Your task:
Below are some records. How many of their lines contain the string "葫芦娃爷爷妖怪们属性的设置"? Give the number only.

::::::::

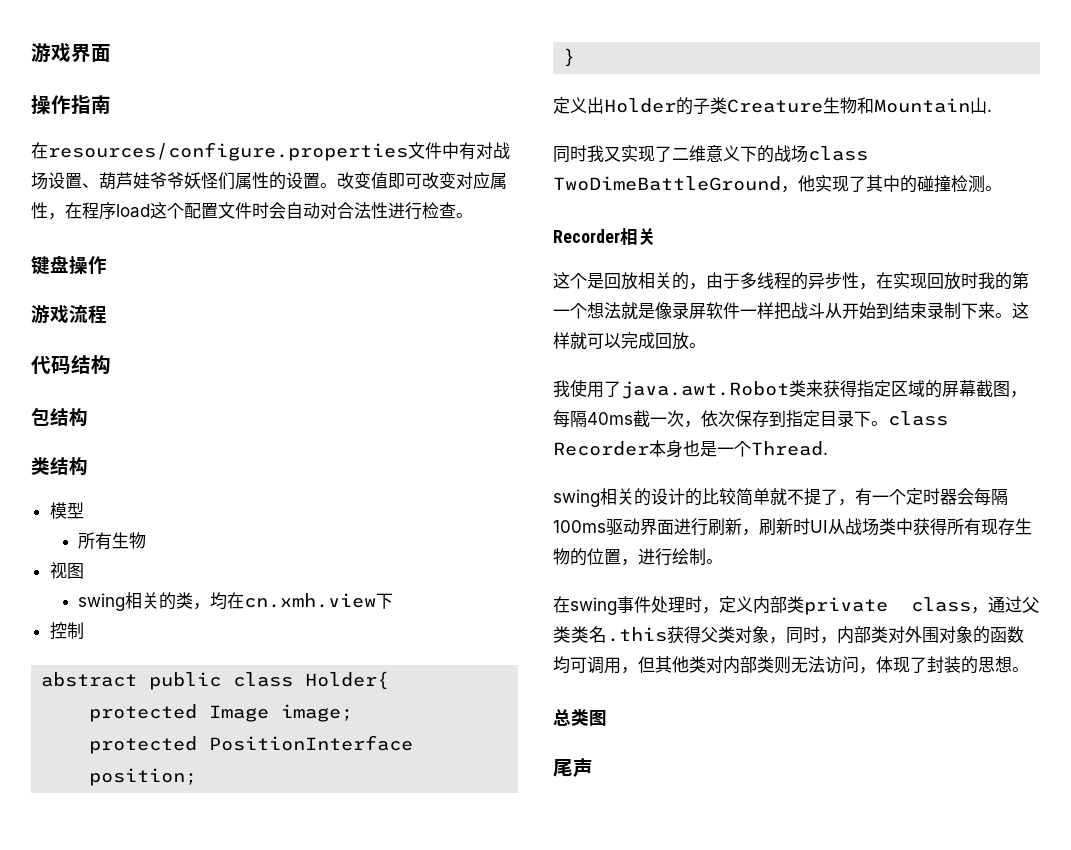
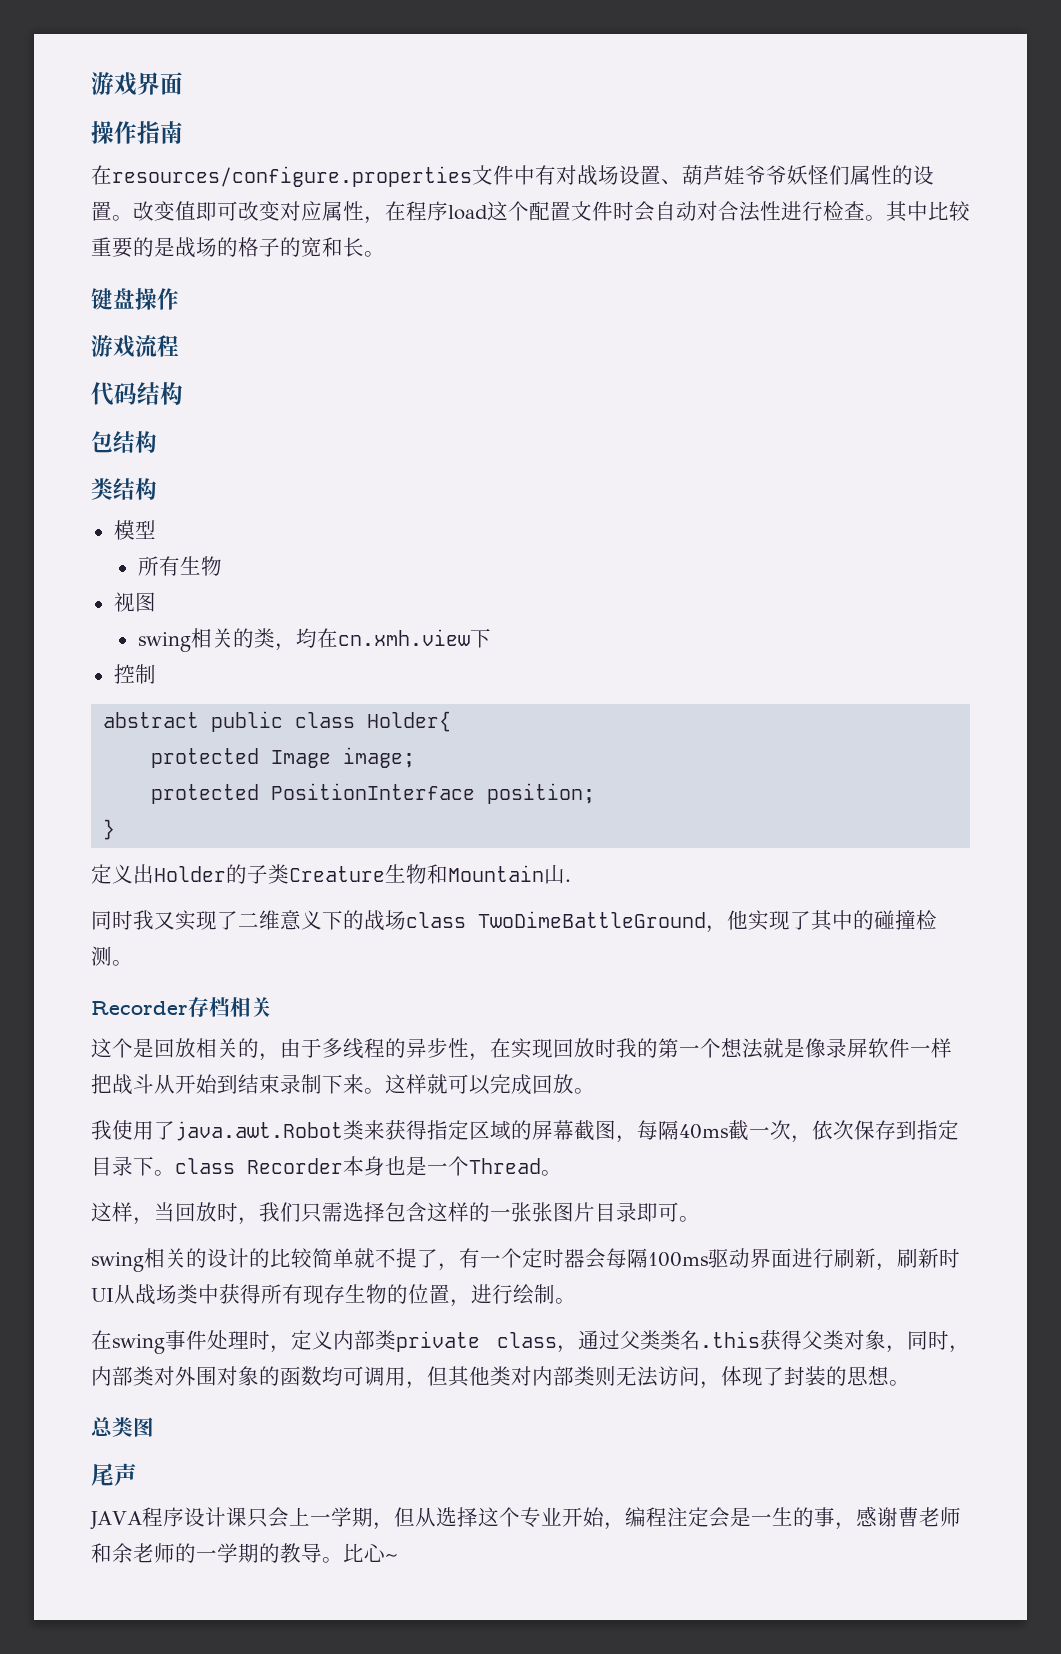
+ 其中比较重要的是战场的格子的宽和长。
- Recorder相关
+ Recorder存档相关
- 我使用了java.awt.Robot类来获得指定区域的屏幕截图，每隔40ms截一次，依次保存到指定目录下。class Recorder本身也是一个Thread.
+ 我使用了java.awt.Robot类来获得指定区域的屏幕截图，每隔40ms截一次，依次保存到指定目录下。class Recorder本身也是一个Thread。
+ 这样，当回放时，我们只需选择包含这样的一张张图片目录即可。
+ JAVA程序设计课只会上一学期，但从选择这个专业开始，编程注定会是一生的事，感谢曹老师和余老师的一学期的教导。比心~

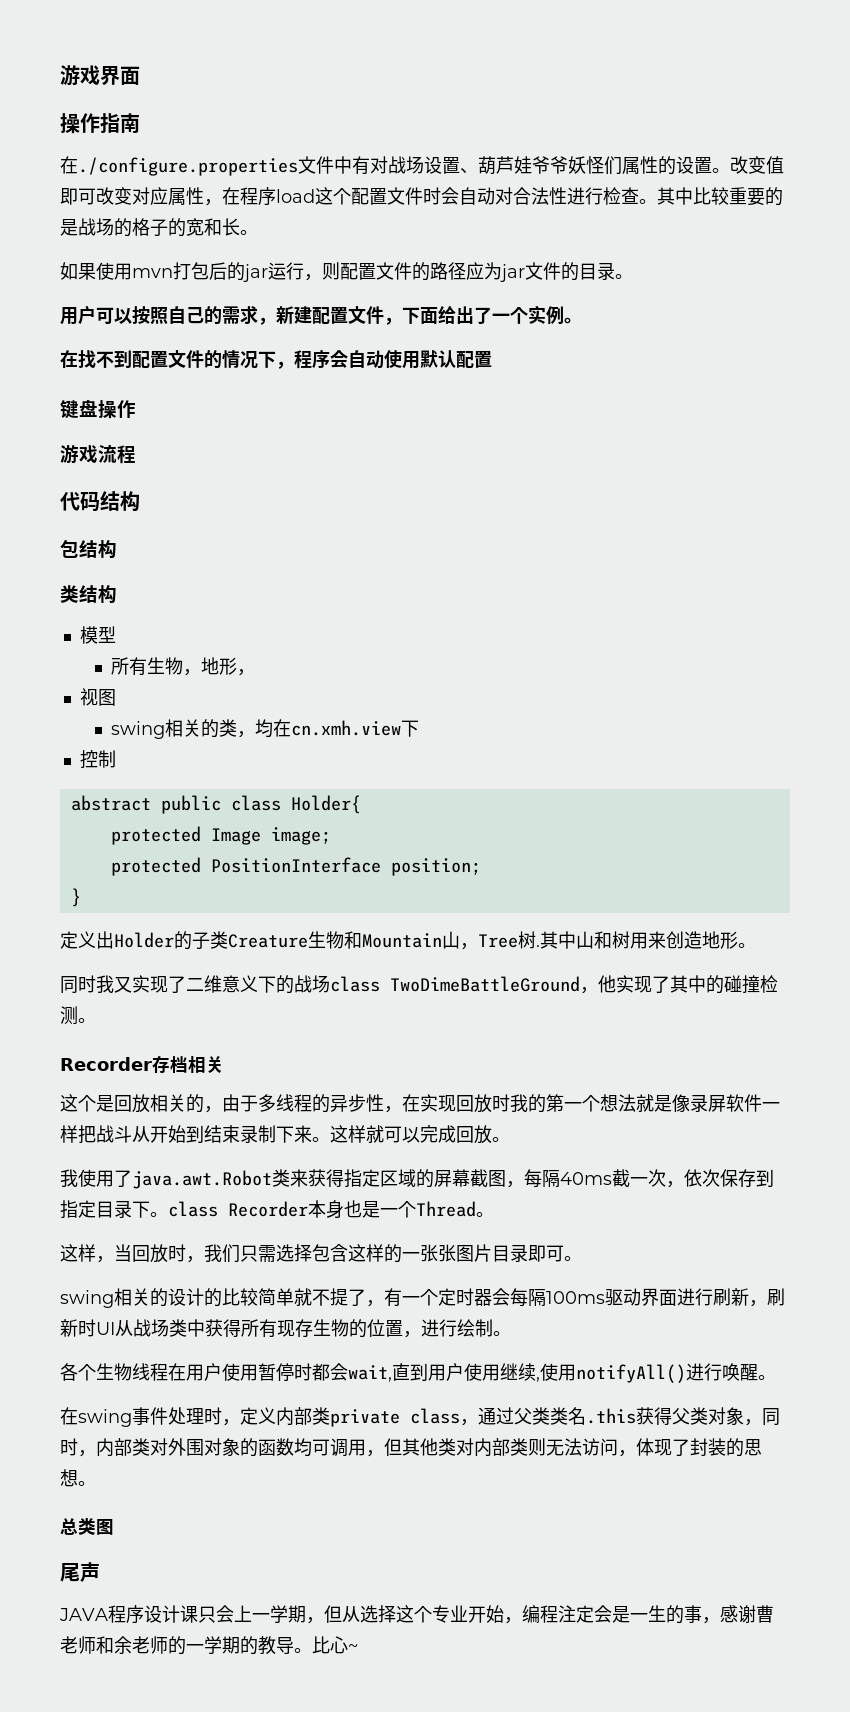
- 在resources/configure.properties文件中有对战场设置、葫芦娃爷爷妖怪们属性的设置。
+ 在./configure.properties文件中有对战场设置、葫芦娃爷爷妖怪们属性的设置。
+ 如果使用mvn打包后的jar运行，则配置文件的路径应为jar文件的目录。
+ 用户可以按照自己的需求，新建配置文件，下面给出了一个实例。
+ 在找不到配置文件的情况下，程序会自动使用默认配置
- 所有生物
+ 所有生物，地形，
- 定义出Holder的子类Creature生物和Mountain山.
+ 定义出Holder的子类Creature生物和Mountain山，Tree树.其中山和树用来创造地形。
+ 各个生物线程在用户使用暂停时都会wait,直到用户使用继续,使用notifyAll()进行唤醒。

::::::::

Solved problem:
2